▶ Required work: Each line of the records below needs repeating exactly. Skip the pictures.

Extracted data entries
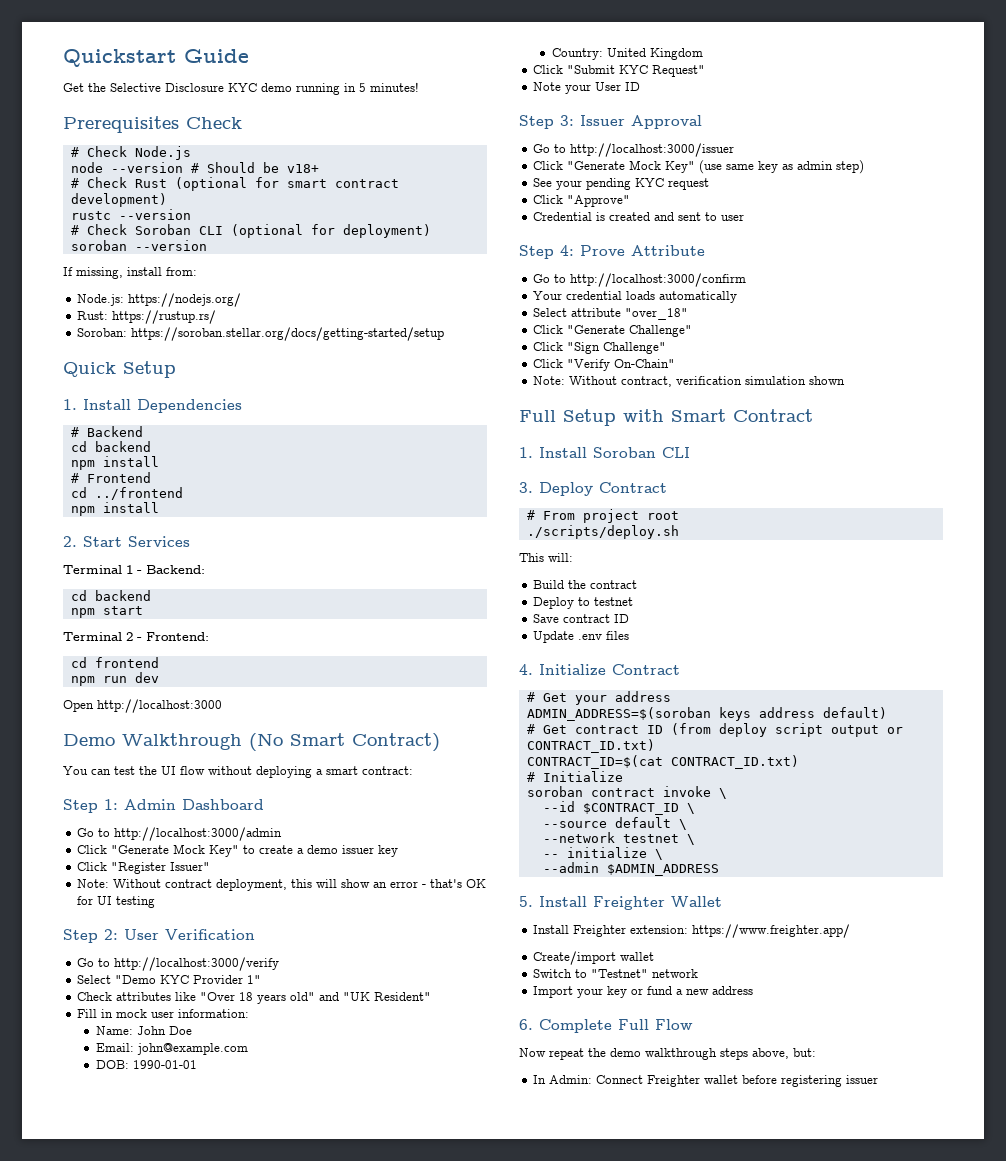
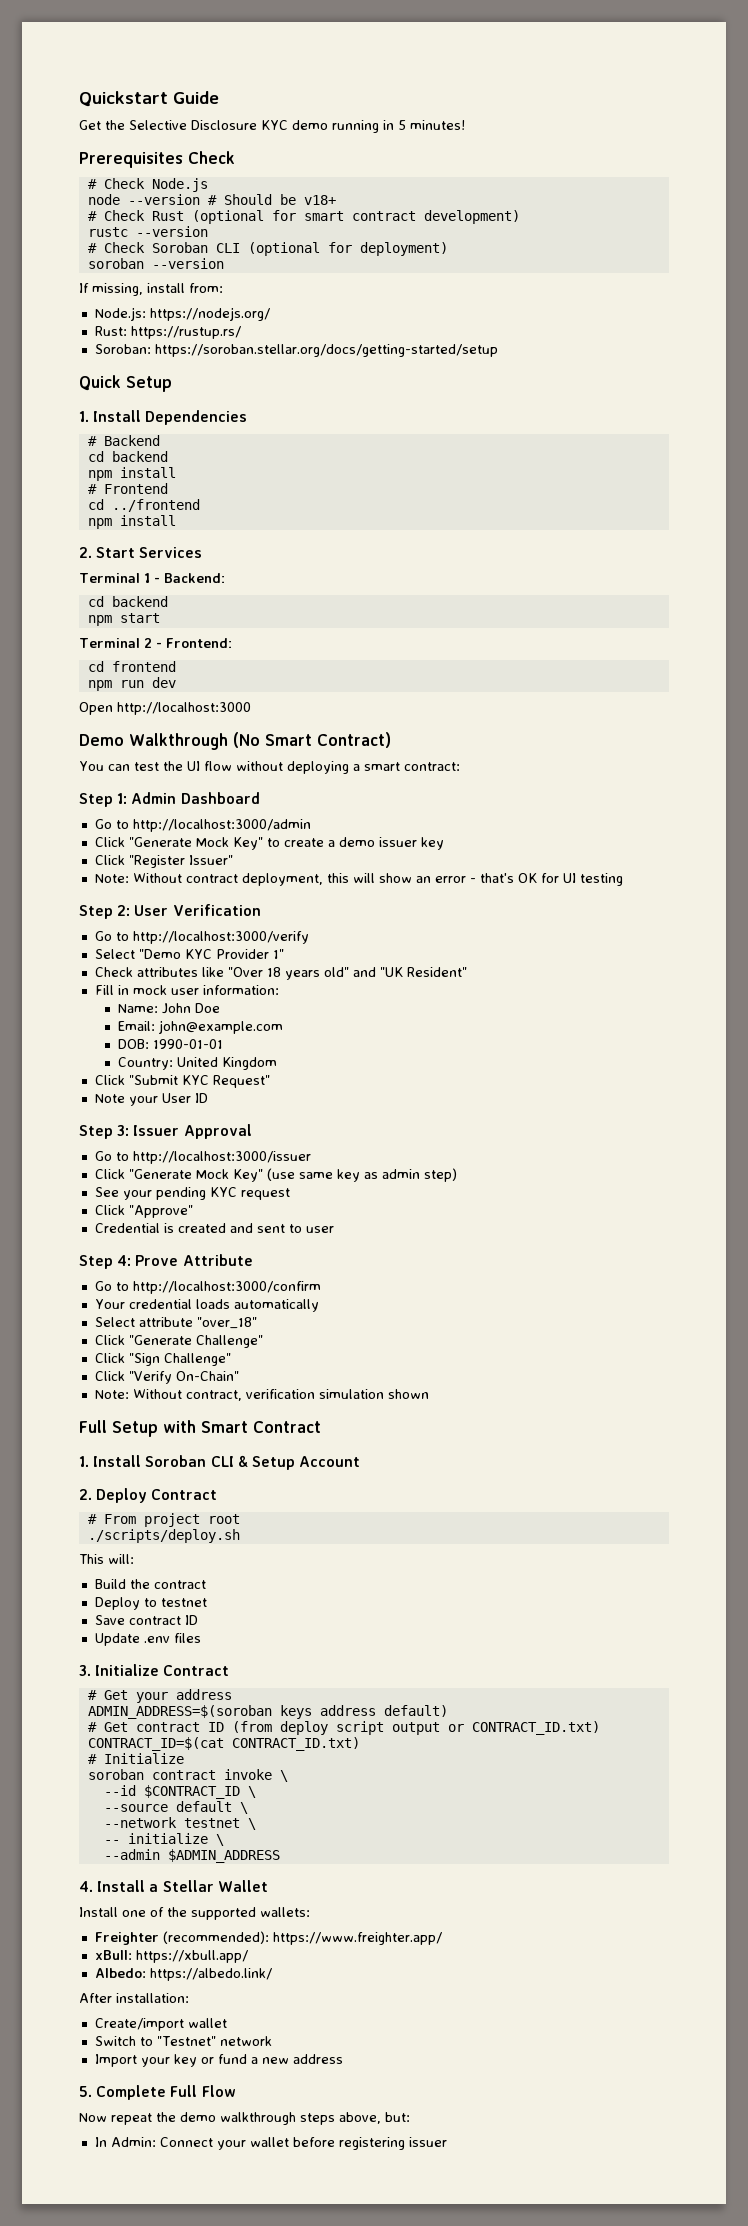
- 1. Install Soroban CLI
- 3. Deploy Contract
+ 1. Install Soroban CLI & Setup Account
+ 2. Deploy Contract
- 4. Initialize Contract
+ 3. Initialize Contract
- 5. Install Freighter Wallet
- Install Freighter extension: https://www.freighter.app/
+ 4. Install a Stellar Wallet
+ Install one of the supported wallets:
+ Freighter (recommended): https://www.freighter.app/
+ xBull: https://xbull.app/
+ Albedo: https://albedo.link/
+ After installation:
- 6. Complete Full Flow
+ 5. Complete Full Flow
- In Admin: Connect Freighter wallet before registering issuer
+ In Admin: Connect your wallet before registering issuer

▶ Exercise solution:
- 1. Install Soroban CLI
- 3. Deploy Contract
+ 1. Install Soroban CLI & Setup Account
+ 2. Deploy Contract
- 4. Initialize Contract
+ 3. Initialize Contract
- 5. Install Freighter Wallet
- Install Freighter extension: https://www.freighter.app/
+ 4. Install a Stellar Wallet
+ Install one of the supported wallets:
+ Freighter (recommended): https://www.freighter.app/
+ xBull: https://xbull.app/
+ Albedo: https://albedo.link/
+ After installation:
- 6. Complete Full Flow
+ 5. Complete Full Flow
- In Admin: Connect Freighter wallet before registering issuer
+ In Admin: Connect your wallet before registering issuer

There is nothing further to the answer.